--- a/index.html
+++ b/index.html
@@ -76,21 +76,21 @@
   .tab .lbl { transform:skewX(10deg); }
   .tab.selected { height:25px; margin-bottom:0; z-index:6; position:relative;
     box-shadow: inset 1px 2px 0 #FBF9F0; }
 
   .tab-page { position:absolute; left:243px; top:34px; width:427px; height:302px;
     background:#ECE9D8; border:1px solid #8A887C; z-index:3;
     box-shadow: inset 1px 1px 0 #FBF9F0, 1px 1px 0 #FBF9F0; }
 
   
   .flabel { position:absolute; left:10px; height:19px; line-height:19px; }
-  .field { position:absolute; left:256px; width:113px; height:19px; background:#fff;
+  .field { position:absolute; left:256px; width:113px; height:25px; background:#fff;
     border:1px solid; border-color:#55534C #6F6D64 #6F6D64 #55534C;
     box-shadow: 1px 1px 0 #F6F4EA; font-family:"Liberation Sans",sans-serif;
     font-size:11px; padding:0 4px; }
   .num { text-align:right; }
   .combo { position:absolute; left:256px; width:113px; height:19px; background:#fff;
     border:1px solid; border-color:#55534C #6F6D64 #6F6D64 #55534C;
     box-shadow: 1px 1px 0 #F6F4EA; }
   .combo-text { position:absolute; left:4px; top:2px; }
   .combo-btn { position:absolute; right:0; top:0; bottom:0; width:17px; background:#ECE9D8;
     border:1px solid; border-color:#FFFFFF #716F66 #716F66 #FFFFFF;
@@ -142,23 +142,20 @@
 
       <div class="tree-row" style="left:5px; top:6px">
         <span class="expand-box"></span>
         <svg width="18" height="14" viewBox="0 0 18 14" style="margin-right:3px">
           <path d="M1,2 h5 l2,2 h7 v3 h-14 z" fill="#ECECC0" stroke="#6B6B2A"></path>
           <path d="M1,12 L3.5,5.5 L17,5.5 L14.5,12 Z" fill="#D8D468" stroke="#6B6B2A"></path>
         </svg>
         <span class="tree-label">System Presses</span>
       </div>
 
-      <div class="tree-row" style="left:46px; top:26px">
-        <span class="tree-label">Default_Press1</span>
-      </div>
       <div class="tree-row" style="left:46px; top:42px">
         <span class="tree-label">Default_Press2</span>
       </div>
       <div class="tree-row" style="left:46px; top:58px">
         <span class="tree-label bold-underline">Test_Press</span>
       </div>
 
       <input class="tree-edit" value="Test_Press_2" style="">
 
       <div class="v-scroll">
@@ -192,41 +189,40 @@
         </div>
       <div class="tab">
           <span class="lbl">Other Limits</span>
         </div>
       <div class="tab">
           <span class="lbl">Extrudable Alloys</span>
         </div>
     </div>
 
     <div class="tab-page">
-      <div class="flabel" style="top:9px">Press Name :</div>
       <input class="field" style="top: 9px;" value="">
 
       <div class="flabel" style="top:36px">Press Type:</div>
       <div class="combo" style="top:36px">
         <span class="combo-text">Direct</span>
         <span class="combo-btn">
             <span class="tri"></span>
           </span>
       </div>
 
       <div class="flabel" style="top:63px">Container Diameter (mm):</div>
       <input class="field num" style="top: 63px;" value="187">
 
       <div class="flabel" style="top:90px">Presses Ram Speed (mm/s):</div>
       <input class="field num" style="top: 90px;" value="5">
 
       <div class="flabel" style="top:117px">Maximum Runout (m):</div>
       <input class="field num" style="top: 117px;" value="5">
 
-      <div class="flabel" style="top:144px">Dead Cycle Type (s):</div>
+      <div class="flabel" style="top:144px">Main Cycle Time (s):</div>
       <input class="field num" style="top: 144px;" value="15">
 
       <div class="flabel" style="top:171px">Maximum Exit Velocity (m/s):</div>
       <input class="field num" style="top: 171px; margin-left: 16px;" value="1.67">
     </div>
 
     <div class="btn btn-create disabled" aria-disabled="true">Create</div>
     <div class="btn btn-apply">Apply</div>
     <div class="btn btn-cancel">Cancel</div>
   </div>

--

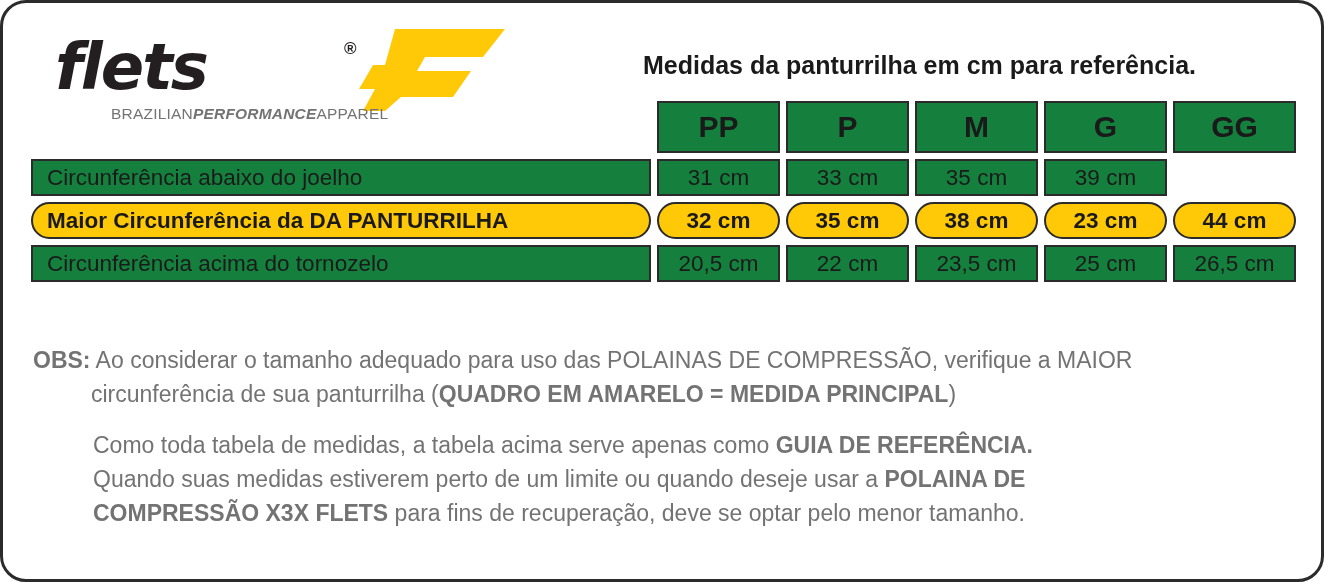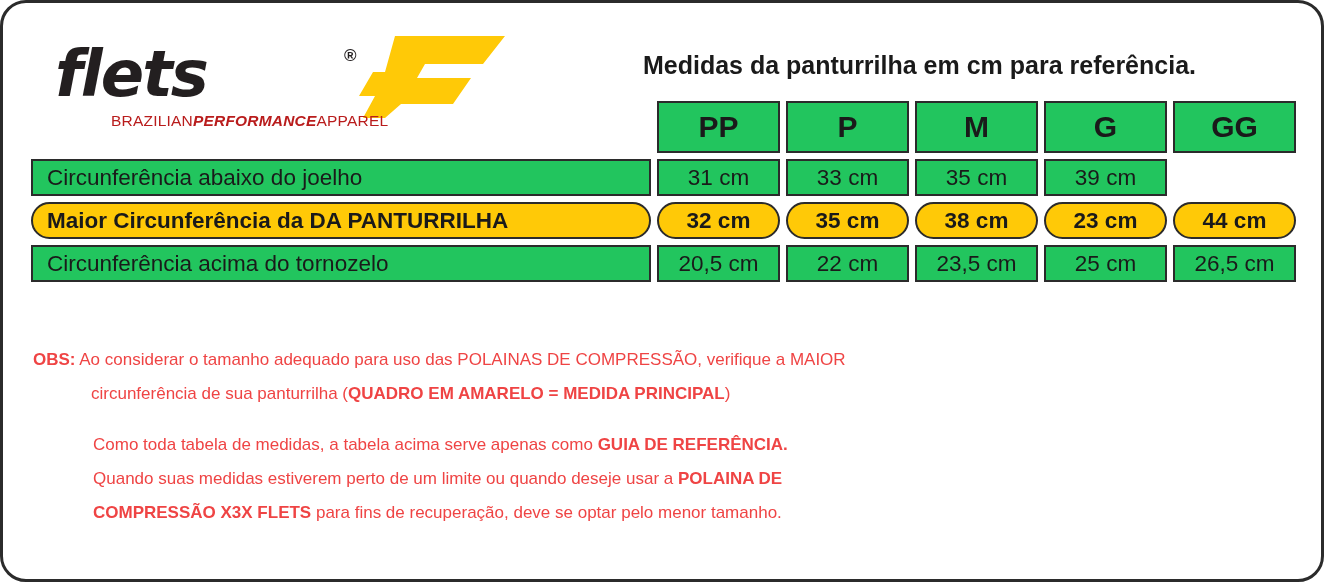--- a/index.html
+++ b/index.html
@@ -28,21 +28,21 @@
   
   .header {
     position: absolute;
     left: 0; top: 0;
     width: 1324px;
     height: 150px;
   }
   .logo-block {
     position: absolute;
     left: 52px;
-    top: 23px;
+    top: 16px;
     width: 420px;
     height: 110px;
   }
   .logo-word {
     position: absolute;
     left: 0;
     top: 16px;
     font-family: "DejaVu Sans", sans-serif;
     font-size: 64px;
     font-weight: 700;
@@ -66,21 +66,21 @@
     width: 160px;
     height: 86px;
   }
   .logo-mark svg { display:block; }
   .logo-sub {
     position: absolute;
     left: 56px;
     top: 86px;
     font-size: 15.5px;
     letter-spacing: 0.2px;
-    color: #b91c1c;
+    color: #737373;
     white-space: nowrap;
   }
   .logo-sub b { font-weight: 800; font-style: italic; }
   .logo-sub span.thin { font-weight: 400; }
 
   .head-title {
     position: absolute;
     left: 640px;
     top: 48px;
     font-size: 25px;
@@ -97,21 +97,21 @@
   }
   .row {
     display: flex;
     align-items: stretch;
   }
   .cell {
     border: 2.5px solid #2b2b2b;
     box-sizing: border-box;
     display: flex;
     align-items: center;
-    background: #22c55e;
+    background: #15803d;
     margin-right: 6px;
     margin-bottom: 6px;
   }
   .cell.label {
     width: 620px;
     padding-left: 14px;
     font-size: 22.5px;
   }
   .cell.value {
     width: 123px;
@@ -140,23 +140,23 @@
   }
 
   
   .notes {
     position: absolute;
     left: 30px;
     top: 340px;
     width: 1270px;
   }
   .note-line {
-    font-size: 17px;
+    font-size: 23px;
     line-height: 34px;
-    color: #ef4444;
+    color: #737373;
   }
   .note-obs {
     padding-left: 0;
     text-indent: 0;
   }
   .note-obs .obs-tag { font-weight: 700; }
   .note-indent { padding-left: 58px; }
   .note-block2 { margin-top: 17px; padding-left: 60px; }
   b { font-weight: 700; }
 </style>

==

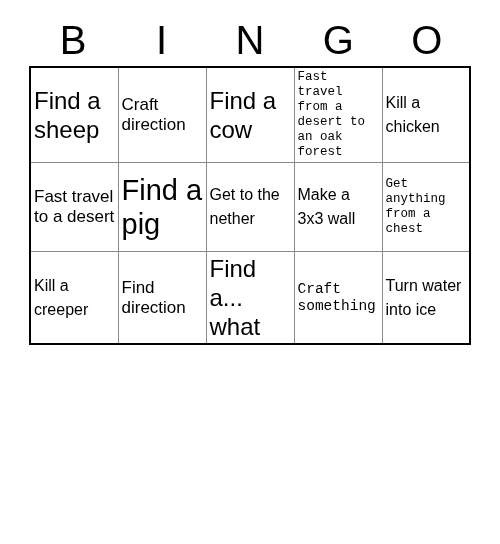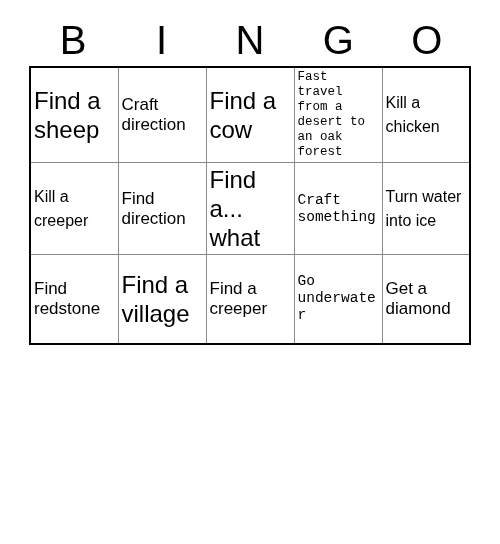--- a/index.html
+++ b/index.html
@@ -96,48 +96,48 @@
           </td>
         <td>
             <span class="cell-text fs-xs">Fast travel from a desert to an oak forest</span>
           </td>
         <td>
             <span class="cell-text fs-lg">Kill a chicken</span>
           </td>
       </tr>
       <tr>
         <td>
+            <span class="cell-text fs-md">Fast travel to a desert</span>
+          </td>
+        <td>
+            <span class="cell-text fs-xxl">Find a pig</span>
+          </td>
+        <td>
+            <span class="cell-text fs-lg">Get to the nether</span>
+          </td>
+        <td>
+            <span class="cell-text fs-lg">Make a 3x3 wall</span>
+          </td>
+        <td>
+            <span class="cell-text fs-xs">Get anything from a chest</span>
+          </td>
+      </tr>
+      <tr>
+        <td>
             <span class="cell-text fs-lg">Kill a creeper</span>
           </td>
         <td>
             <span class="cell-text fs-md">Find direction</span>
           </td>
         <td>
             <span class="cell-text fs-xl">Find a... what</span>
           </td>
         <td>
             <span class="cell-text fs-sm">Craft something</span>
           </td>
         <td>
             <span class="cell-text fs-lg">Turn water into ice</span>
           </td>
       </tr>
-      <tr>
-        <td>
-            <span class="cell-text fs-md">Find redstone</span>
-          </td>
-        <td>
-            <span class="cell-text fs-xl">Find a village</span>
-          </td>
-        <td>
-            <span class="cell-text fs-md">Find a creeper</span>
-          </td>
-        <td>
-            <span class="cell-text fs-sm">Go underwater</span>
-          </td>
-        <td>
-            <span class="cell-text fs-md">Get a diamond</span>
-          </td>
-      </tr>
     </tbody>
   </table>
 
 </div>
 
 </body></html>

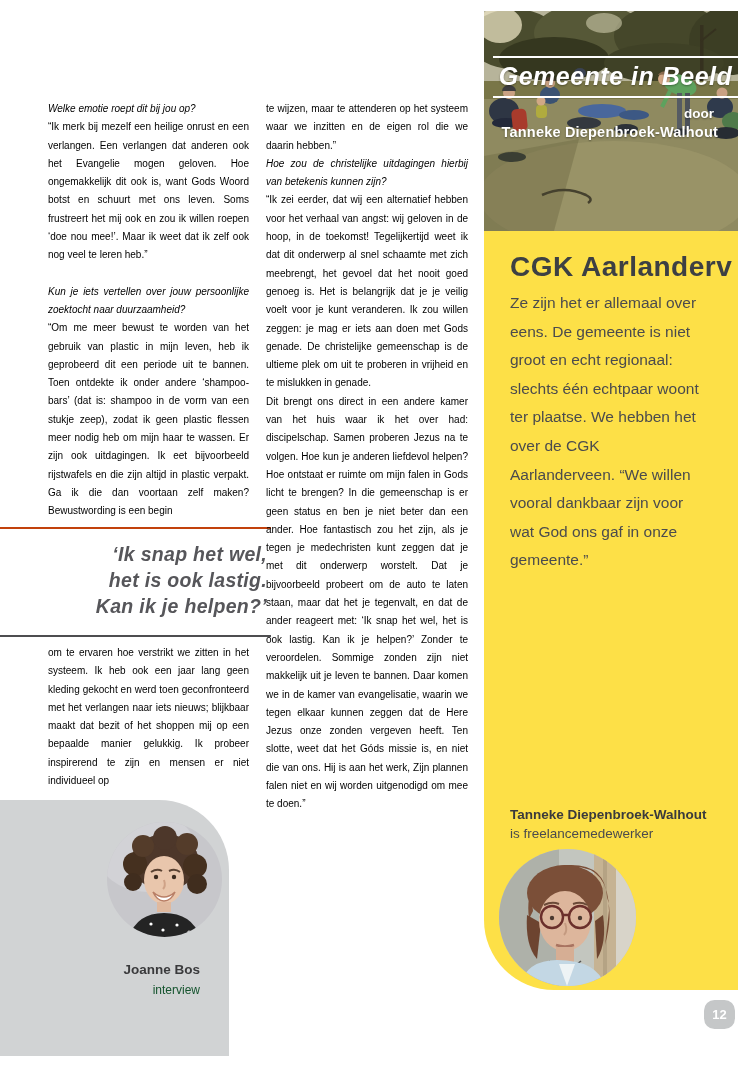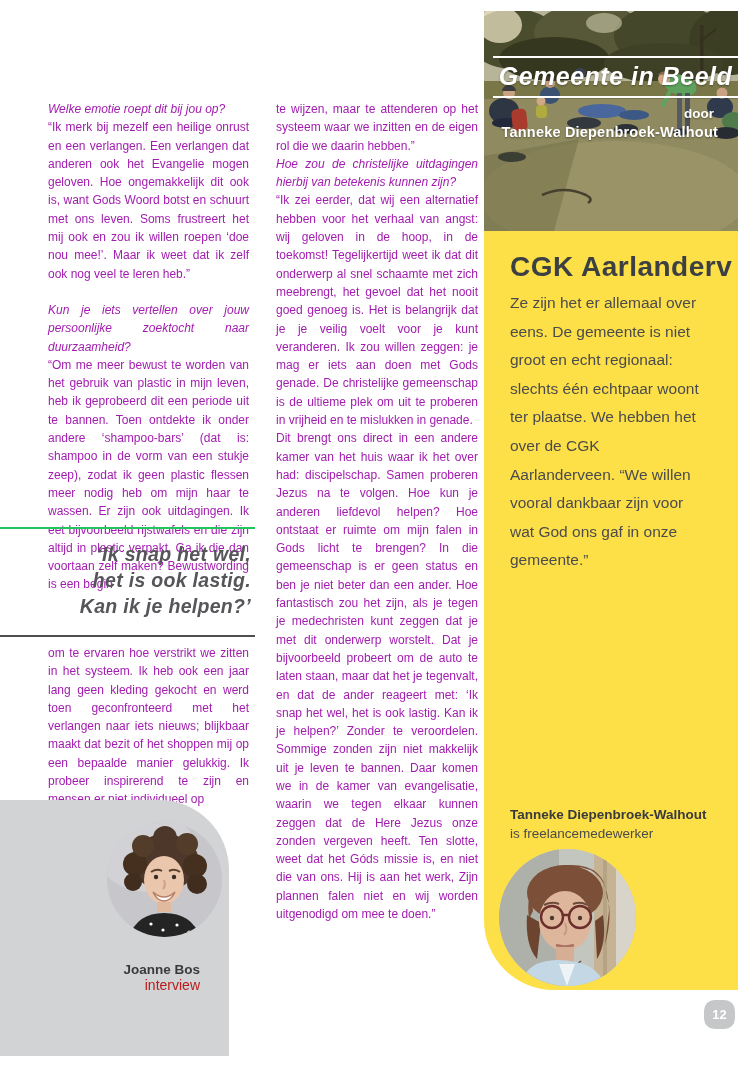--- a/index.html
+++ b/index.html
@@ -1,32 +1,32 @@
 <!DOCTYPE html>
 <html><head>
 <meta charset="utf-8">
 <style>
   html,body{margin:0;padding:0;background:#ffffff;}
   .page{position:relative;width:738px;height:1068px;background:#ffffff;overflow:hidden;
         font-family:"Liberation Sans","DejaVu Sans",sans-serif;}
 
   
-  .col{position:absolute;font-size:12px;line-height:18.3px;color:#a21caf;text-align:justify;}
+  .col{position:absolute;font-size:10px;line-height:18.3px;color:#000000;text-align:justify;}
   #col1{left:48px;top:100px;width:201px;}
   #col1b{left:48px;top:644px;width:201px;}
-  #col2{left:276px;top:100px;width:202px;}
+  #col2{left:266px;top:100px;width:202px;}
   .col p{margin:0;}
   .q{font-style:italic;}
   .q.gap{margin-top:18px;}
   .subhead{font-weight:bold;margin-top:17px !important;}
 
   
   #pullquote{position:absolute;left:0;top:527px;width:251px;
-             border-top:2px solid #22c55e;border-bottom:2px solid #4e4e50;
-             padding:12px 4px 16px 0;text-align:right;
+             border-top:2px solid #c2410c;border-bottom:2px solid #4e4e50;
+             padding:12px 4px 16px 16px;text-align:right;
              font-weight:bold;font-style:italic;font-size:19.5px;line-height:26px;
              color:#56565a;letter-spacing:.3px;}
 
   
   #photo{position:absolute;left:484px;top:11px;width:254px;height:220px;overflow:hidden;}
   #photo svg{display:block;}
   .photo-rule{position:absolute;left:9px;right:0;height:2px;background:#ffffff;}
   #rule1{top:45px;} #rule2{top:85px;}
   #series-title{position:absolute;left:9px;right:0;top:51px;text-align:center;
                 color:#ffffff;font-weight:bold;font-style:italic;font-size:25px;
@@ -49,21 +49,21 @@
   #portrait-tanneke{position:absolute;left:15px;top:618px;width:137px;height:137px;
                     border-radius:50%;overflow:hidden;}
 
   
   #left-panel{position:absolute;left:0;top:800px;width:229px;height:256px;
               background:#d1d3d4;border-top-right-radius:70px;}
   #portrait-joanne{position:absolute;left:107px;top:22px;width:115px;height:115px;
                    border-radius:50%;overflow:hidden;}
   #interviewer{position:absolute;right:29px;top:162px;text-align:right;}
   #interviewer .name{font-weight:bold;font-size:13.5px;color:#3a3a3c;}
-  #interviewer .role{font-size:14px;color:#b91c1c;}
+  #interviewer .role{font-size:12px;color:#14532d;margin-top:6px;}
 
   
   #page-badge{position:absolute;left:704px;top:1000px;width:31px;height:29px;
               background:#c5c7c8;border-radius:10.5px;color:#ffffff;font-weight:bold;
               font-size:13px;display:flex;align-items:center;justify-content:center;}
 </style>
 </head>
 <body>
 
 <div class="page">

ACTIVITY: Using the records above, copy every line that has the word "overflow" in it.

SOLUTION TO THIS EXERCISE:
   .page{position:relative;width:738px;height:1068px;background:#ffffff;overflow:hidden;
   #photo{position:absolute;left:484px;top:11px;width:254px;height:220px;overflow:hidden;}
                     border-radius:50%;overflow:hidden;}
                    border-radius:50%;overflow:hidden;}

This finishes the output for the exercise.